When I was 23, I was helping the youth group I now led distribute flyers for an upcoming youth event. Three men started to follow me down the street as I walked from house to house. I tried to ignore them as they made horrific comments about my body, about what they would like to do to me. I decided the flyers were less important than my safety and started to walk to my car. When they continued following me, I started to run. In a blind panic, I turned down an alley that would get me to my car faster. They caught up to me and herded me into a corner against a garage. I have never felt fear in my life the way I felt it at that moment. They were talking about whether they should share me or just take turns. For the first time in my life, I fought back. I kicked the closest one as hard as I could muster in the groin, and used the opportunity to run. I made it to my car without looking back. I drove directly to the police station, where I was asked what I was wearing, why I was out at night, and why I had decided to run down a dark alley in the first place.
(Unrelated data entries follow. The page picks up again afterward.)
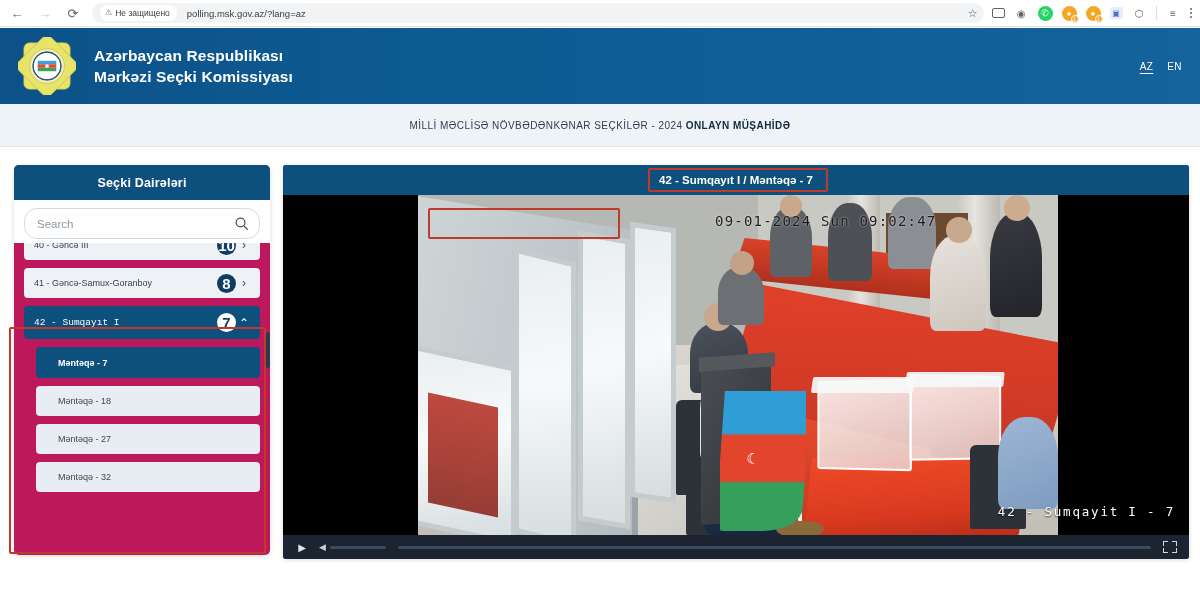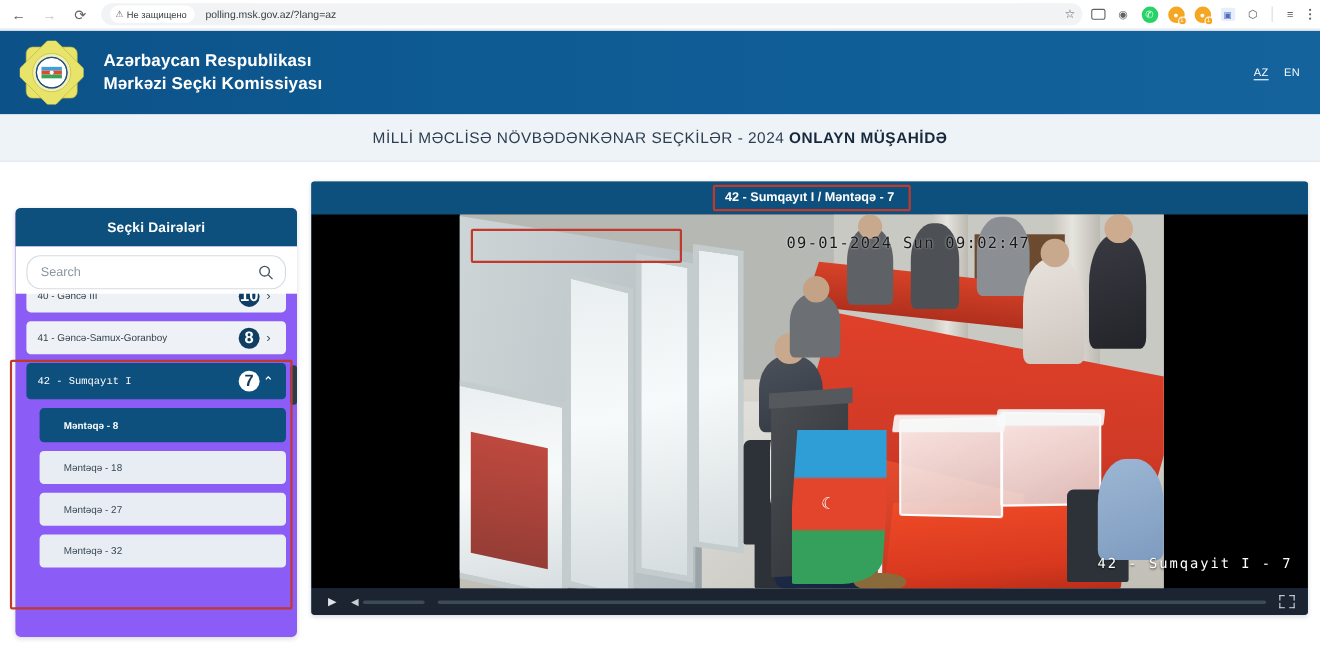"MİLLİ MƏCLİSƏ NÖVBƏDƏNKƏNAR SEÇKİLƏR -" .subbanner-text { font-size: 14px -> 10px }
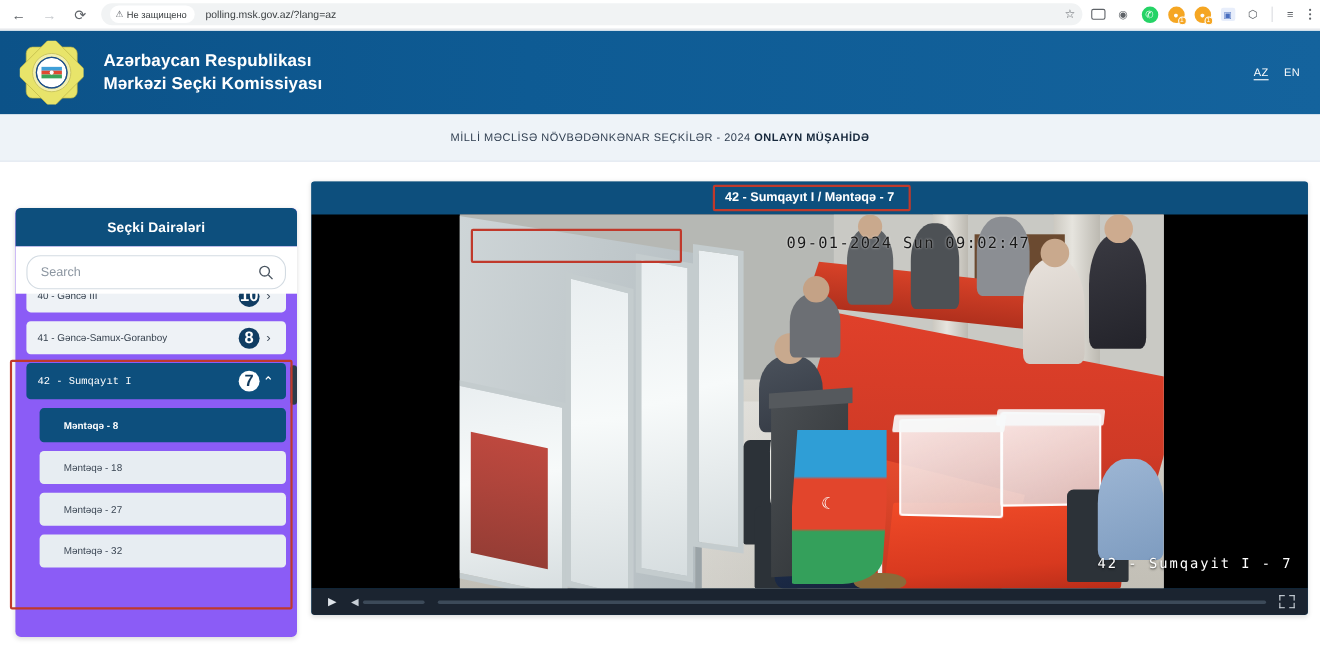"Seçki Dairələri" .sidebar { background: #8b5cf6 -> #be185d; margin-top: 24px -> none }
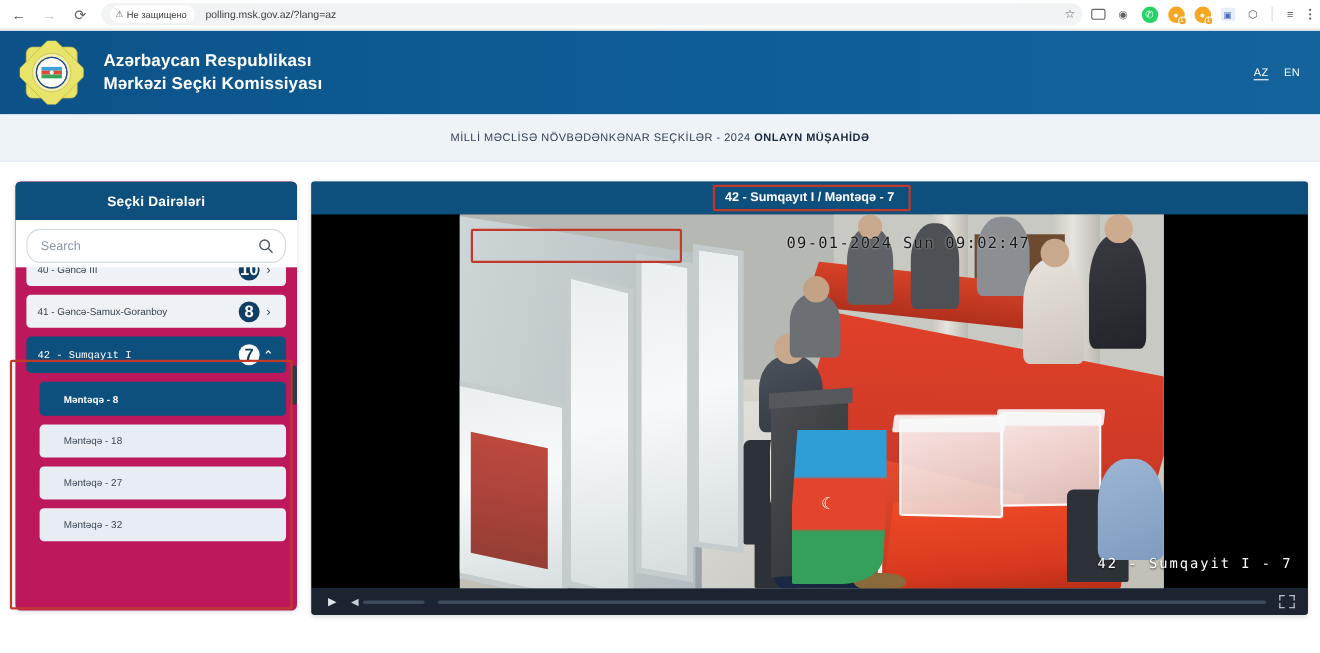"Məntəqə - 8" div.sub-item { text: 8 -> 7 }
This event though, it had a silver lining. It kicked off my recovery. I finally figured out that I wasn’t the one to blame. I didn’t have to be silent. I didn’t have to allow anyone to have power over my body or my mind. I confessed everything to my new husband, who cried with me as I poured out these stories. There are more, stories of being followed by men in cars while they yell things at me and having men congratulate my husband on the size of my boobs while I’m standing right in front of them. He has always been unbelievably supportive of me, and we quickly found a therapist that has helped me immensely in dealing with all of this. I’m now in a happy and healthy marriage, and I place the blame for these incidents squarely on the shoulders of the perpetrators. To anyone who has gone through or is going through similar experiences, let me just say this: It is not your fault and you are not alone. Please find help, it’s out there. It can and does get better.